Immobility during a rape or sexual assault is involuntary, and could be explained by the blocking of brain circuits in response to an acute threat, according to an article published this Monday in the journal “Nature”.
Frozen limbs, and bodies unable to move despite the desire to escape: this is the story shared by 70% of women who have visited the emergency room after being victims of sexual assault or rape. A “tonic immobility”, which participates both in maintaining the “rape myth” and helps shift responsibility for the abuse from the perpetrator to the victim – which often manifests itself through expressions like: “Why didn’t she fight?”
However, in an article published this Monday in the scientific journal Nature, two researchers put forward that this lack of reaction during a rape or a sexual attack could be explained by the blocking of the cerebral circuits in reaction to an acute threat. A study conducted by Ebani Dhawan and Patrick Haggard, both researchers at the Institute of Cognitive Neuroscience (University College London), and which aims to understand the neuroscientific mechanisms underlying this phenomenon, and this in particular in order to prevent victims be unfairly blamed for their lack of response.

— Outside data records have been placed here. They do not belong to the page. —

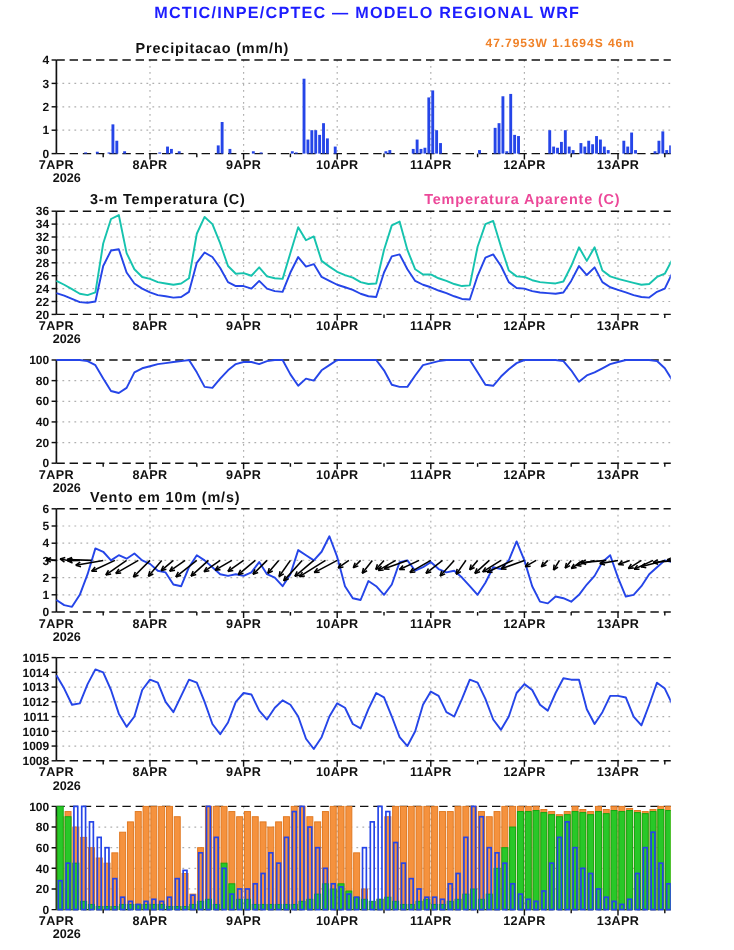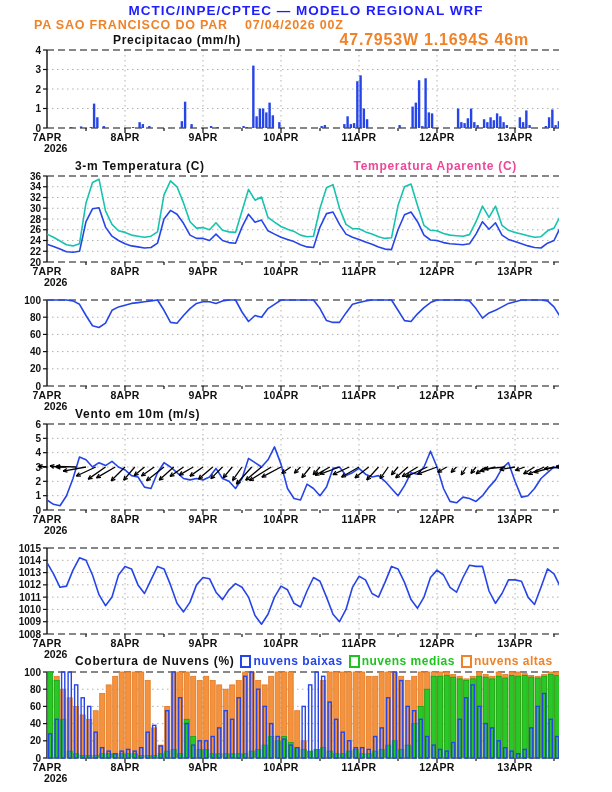--- a/index.html
+++ b/index.html
@@ -21,7 +21,6 @@
 
 <div id="page">
   <div class="hdr1">MCTIC/INPE/CPTEC — MODELO REGIONAL WRF</div>
-  <div class="hdr2">PA SAO FRANCISCO DO PAR    07/04/2026 00Z</div>
   <div class="coords">47.7953W 1.1694S 46m</div>
 
   <div class="ptitle" style="top:33px;left:75px;padding-left:38px;">Precipitacao (mm/h)</div>

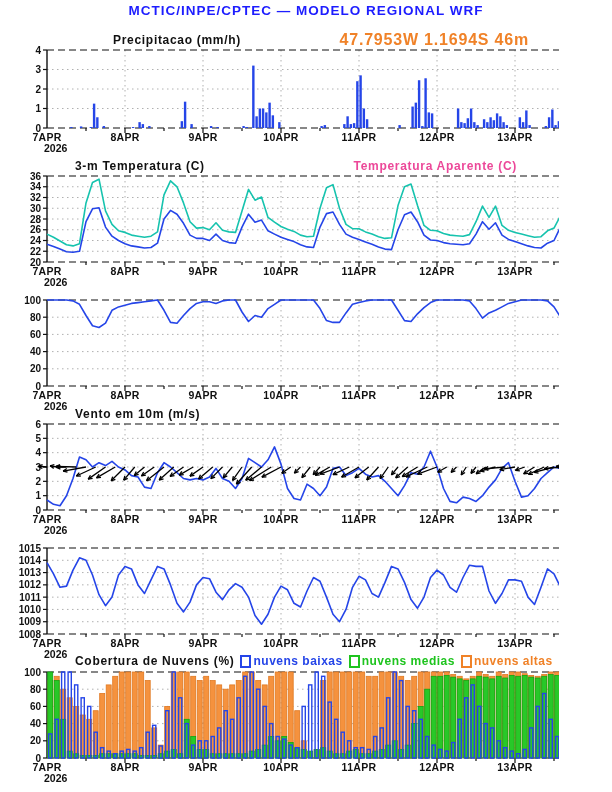--- a/index.html
+++ b/index.html
@@ -8,7 +8,7 @@
   .hdr1{position:absolute;top:3px;left:0;width:612px;text-align:center;font-size:13.5px;
         letter-spacing:1px;color:#1d1dff;white-space:pre;}
   .hdr2{position:absolute;top:18px;left:34px;font-size:12.5px;letter-spacing:.8px;color:#f08228;white-space:pre;}
-  .coords{position:absolute;top:31px;right:30px;font-size:16px;letter-spacing:.8px;color:#f08228;white-space:pre;}
+  .coords{position:absolute;top:31px;right:30px;font-size:10px;letter-spacing:.8px;color:#f08228;white-space:pre;}
   .ptitle{position:absolute;font-size:12px;letter-spacing:.7px;color:#111;white-space:pre;}
   .rtitle{position:absolute;font-size:12px;letter-spacing:.7px;color:#ec4899;white-space:pre;}
   .legendrow{position:absolute;display:flex;align-items:center;gap:6px;white-space:pre;}

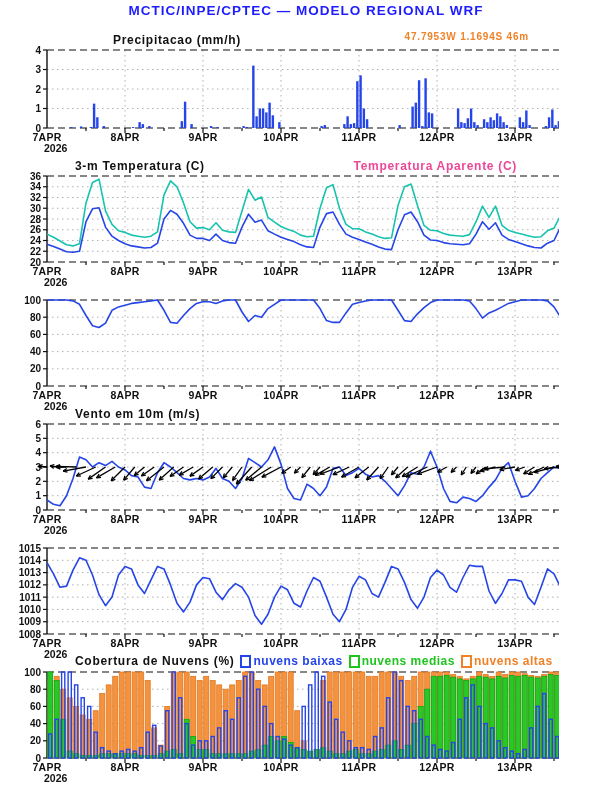--- a/index.html
+++ b/index.html
@@ -28,12 +28,6 @@
   <div class="rtitle" style="top:159px;right:42px;">Temperatura Aparente (C)</div>
   <div class="ptitle" style="top:407px;left:75px;">Vento em 10m (m/s)</div>
 
-  <div class="legendrow" style="top:654px;left:75px;">
-    <span class="ptitle" style="position:static;">Cobertura de Nuvens (%)</span>
-    <span class="legitem" style="color:#2545e8;"><span class="sw" style="border-color:#2545e8;"></span><span>nuvens baixas</span></span>
-    <span class="legitem" style="color:#1ec41e;"><span class="sw" style="border-color:#1ec41e;"></span><span>nuvens medias</span></span>
-    <span class="legitem" style="color:#f08228;"><span class="sw" style="border-color:#f08228;"></span><span>nuvens altas</span></span>
-  </div>
 
   <svg id="plot" width="612" height="792" style="position:absolute;top:0;left:0;">
       <line x1="47" y1="108.5" x2="593" y2="108.5" stroke="#b0b0b0" stroke-width="1" stroke-dasharray="1.5 3.5"></line>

Because, the authors of the study point out, “The legal definitions of rape and sexual assault are based on the absence of consent. However, proving consent or the absence of consent is difficult. “Victims of rape and sexual assault often describe that they “froze” in response to the assault and therefore were unable to act, but neuroscientific evidence in this area is limited,” they continue.
Thus, researchers argue that immobility in response to extreme threat is likely involuntary. They explain it by a known response of the brain faced with a threat: in front of the aggressor, the cerebral circuits which ensure the voluntary control of the movements of the body are blocked. According to them, immediate and serious threats can thus involuntarily trigger a state of immobility in humans, as is the case in certain animals.
“Prevent inappropriate blaming of the victim”
Gold, “a better legal understanding of neuroscientific evidence relating to involuntary immobility […] could prevent inappropriate blaming of the victim and draw society’s attention to the crucial importance of active consent” justify the researchers. Because according to them, “the argument “Why didn’t she fight?” is based on a cognitive model of intentional action that underlies all of criminal law. Healthy adults are expected to voluntarily control their actions and perform them intentionally, they recall. In the event of an assault or rape, this argument incorrectly assumes that the victim could have resisted the assailant or fled, but intentionally decided not to do so”, they add again.
If this reaction remains for the moment in the state of a scientific hypothesis – since the arguments are based on testimonies of victims and studies of defense circuits in animals, which are common to humans – the objective of the authors is to draw attention to the frequency, mechanism and legal implications of involuntary immobility. And although indirect, the evidence is according to them “substantial and convergent.” Finally, the researchers insist, by way of conclusion, on the fact that “neuroscience can play a role in helping legal systems and society as a whole to guard against such rape myths.”